> **Work task**
Beginning with the line that contains "text: Tumours ->" and ending with the last line of the records, write out each line exactly and omit the pictures.

Source data:
-- Opening Marker --

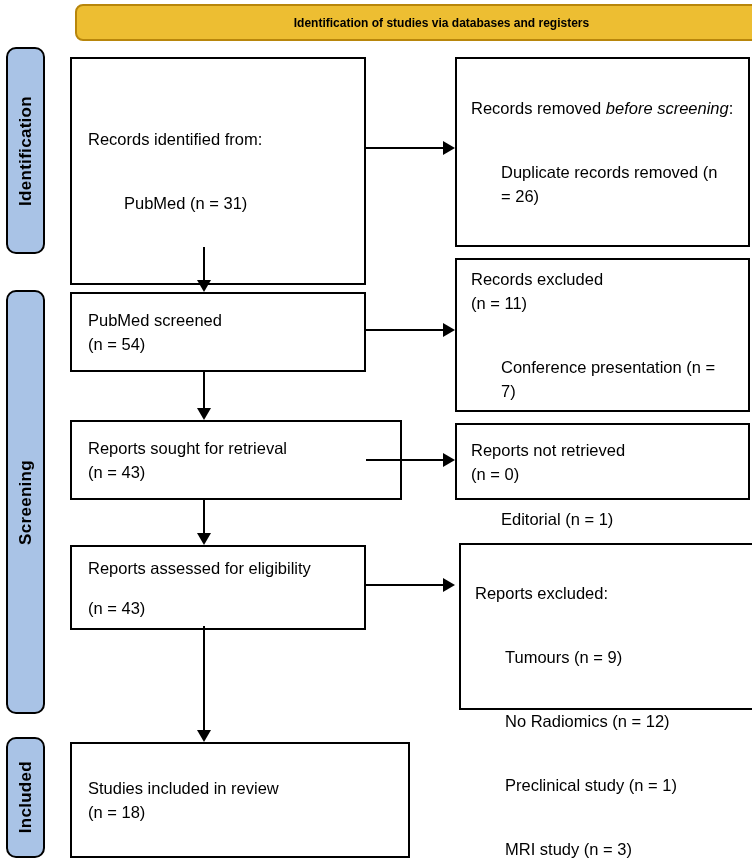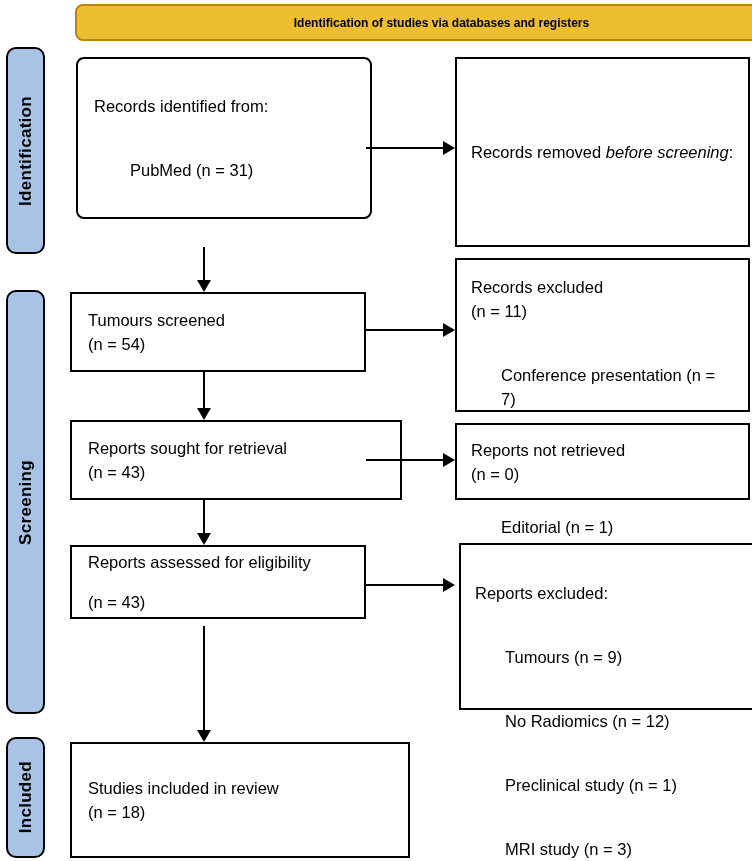"Records identified from:" div.box { border-radius: 8px -> none; height: 162px -> 228px; left: 76px -> 70px }
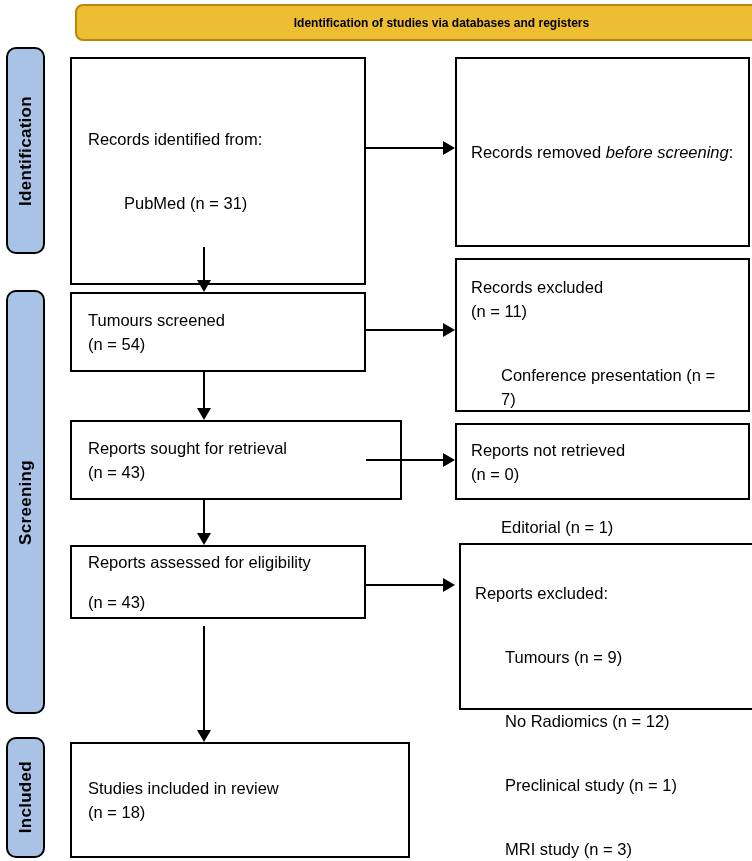"Duplicate records removed (n" div.box-item { html: none -> <div>Duplicate records removed (n = 26)</div> }
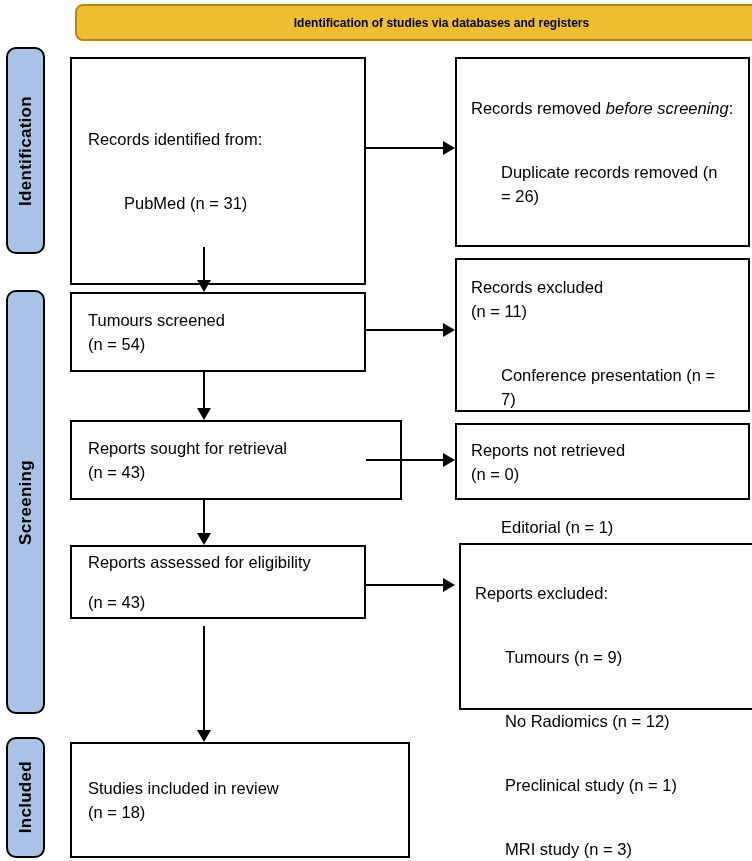"Records excluded" div.box { padding-top: 15px -> 7px }
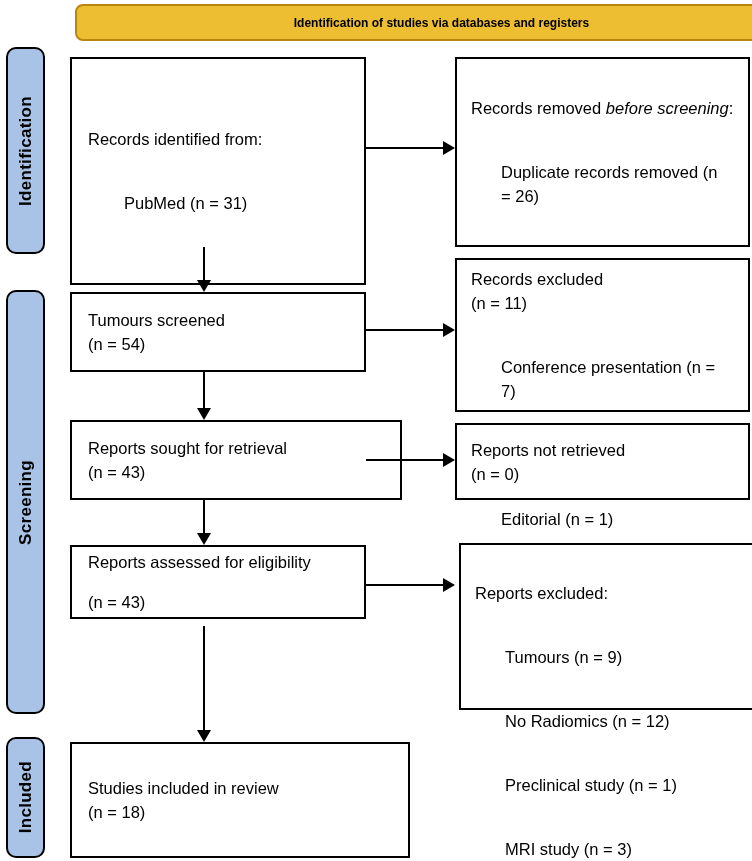"Tumours screened" div.box-line { text: Tumours -> PubMed }
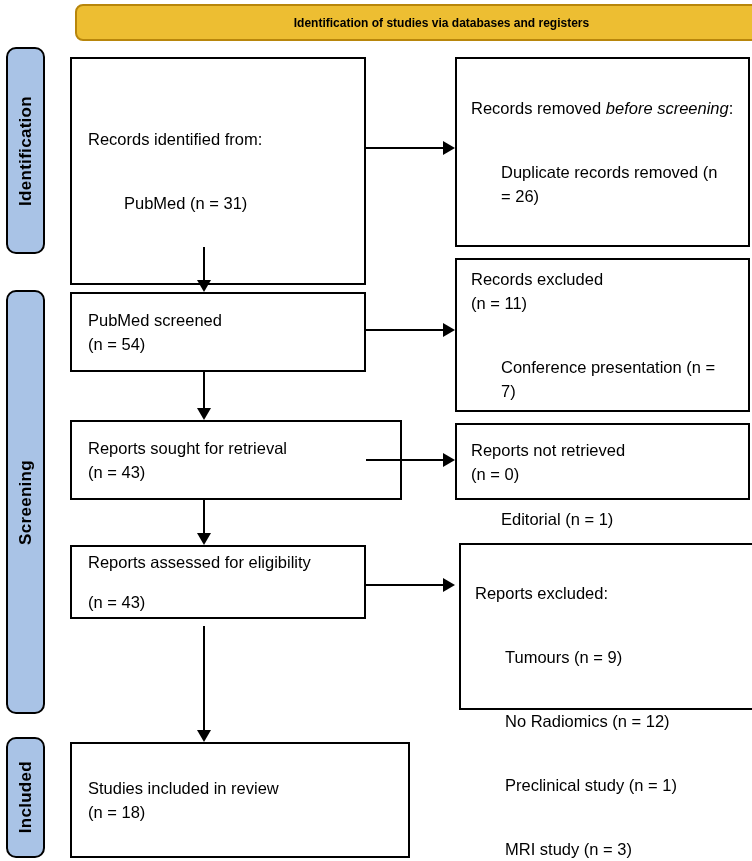"Reports assessed for eligibility" div.box { height: 74px -> 85px }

-- Closing Marker --

> **Solution to the exercise**
"Tumours screened" div.box-line { text: Tumours -> PubMed }
"Reports assessed for eligibility" div.box { height: 74px -> 85px }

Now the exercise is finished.